## Disclaimer
The repository is still under developments and not ready to use. It made
public to share the progress between collaborators. 

## Currnt limitations
Currently only dictionary, biblographic data, and list of reactions are converted
and stored in the database on MongoDb culuster service. Note that the
specification of JSON schema is under consideration, so please be
informed that the data structure would be changed without any
notifications.

## Collections
The name of collections, which is like a data table in the SQL database, are as follows.

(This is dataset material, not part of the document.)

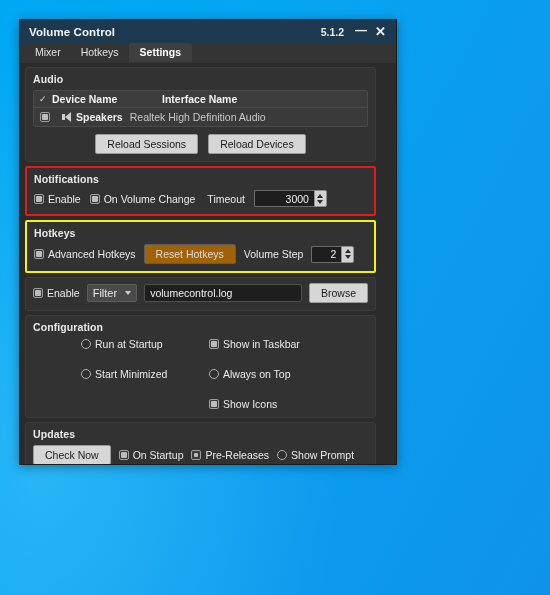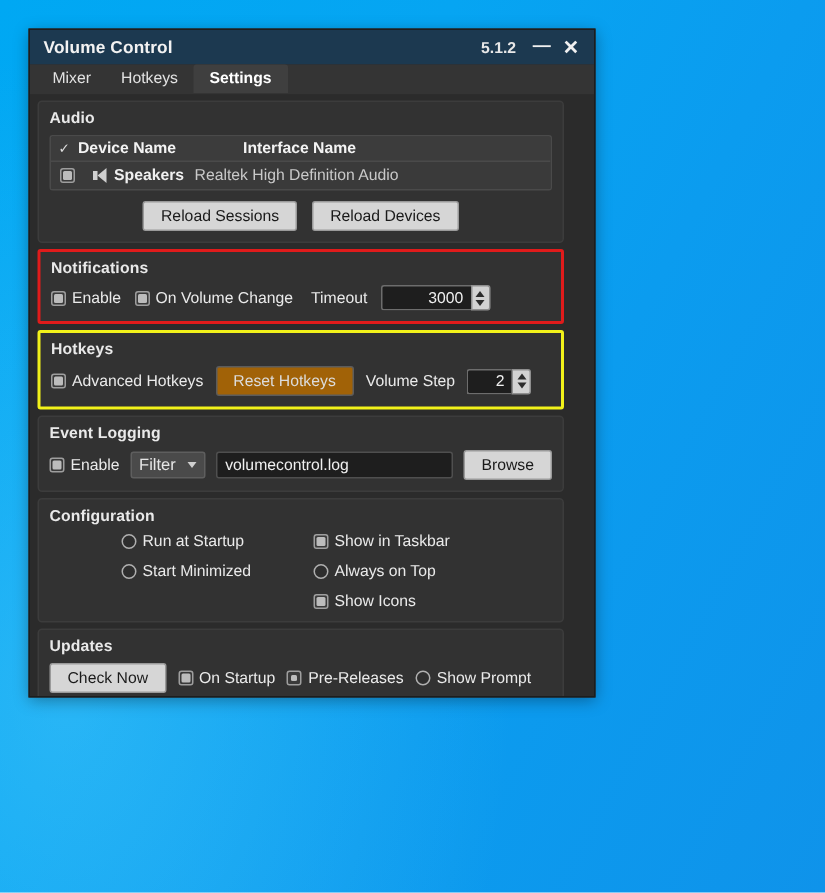"Event Logging" div.group-title { html: <div>Event Logging</div> -> none }
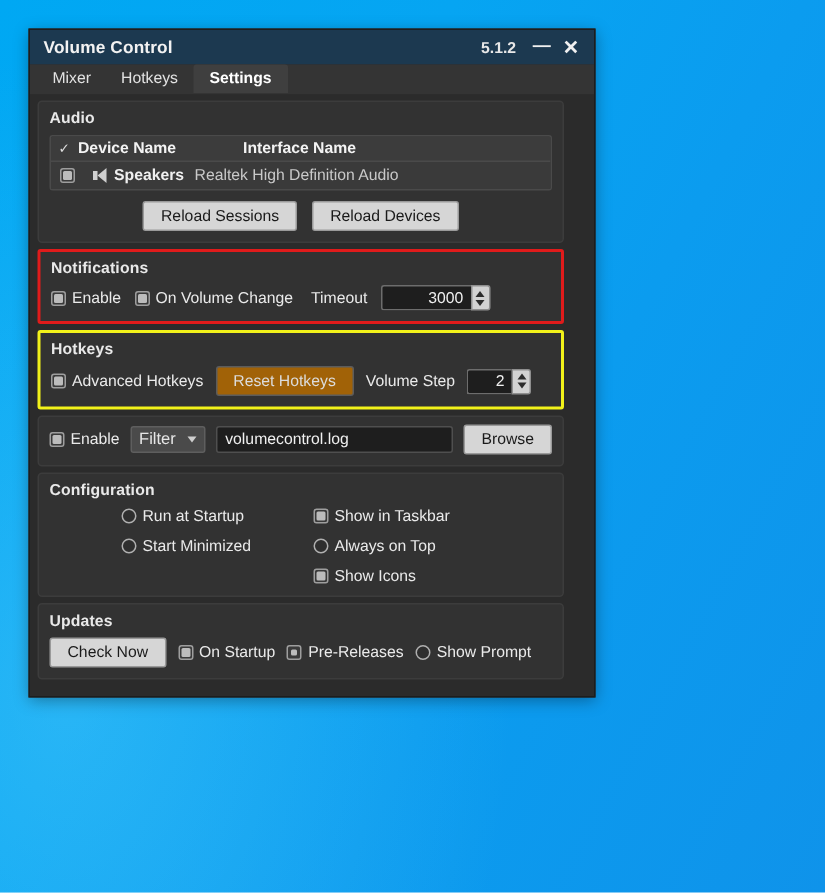"Run at Startup" .cfg-col { gap: 8px -> 18px }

- dictiondef: dictionary index
- dictionary: dictionary data
- entry: biblographic data
- data: data body (Simple translation from EXFOR to JSON. The
  separation of dataset based on the pointer has taken into account.)
- reaction_index: all reactions

### Collection: dictionary and dictiondef
For dictionary, please refere the information
[here](https://github.com/shinokumura/exforparser/tree/main/dictionary).
In this example, the retrieval examples of biblographic data and list of
reactions will be explained. 

### Collection: entry
The bibliographic data includes following information

- title: string
- entry_number: string
- reference: array
- authors: array
- institutes: array
- facilities: array
- reactions: array
- experimental_conditions: array

, where ``experimental_conditions`` includes other meta data in the first
SUBENTRY and ``reactions`` includes all reactions in the entire ENTRY,
which are stored in the collection named ``entry``.


### Collection: data
The data includes following information. This is the direct and simple
conversion from EXFOR to JSON. Only the dataset-wise separation based on the
pointer is taken into account.

- id: string (entry number + subentry number + pointer)
- reaction: object
- measurement_condition: object
- common_data: array
- data_table: array

, where ``measurement_condition`` includes other meta data in this
particular SUBENTRY, ``common_data`` and ``data_table`` include the
datatable of COMMON and DATA blocks.


### Collection: reaction_index
The ``reaction_index`` collection composes of following columns. The column could be None
or np.Nan either if the data parse was failed or simply there is no data.
Temporary ``XX`` string is used for the pointer if no pointer is given.
Note that the pointer coded only with REACTION is taken into account,
since the pointer coded with other identifieres are meaningless in many cases.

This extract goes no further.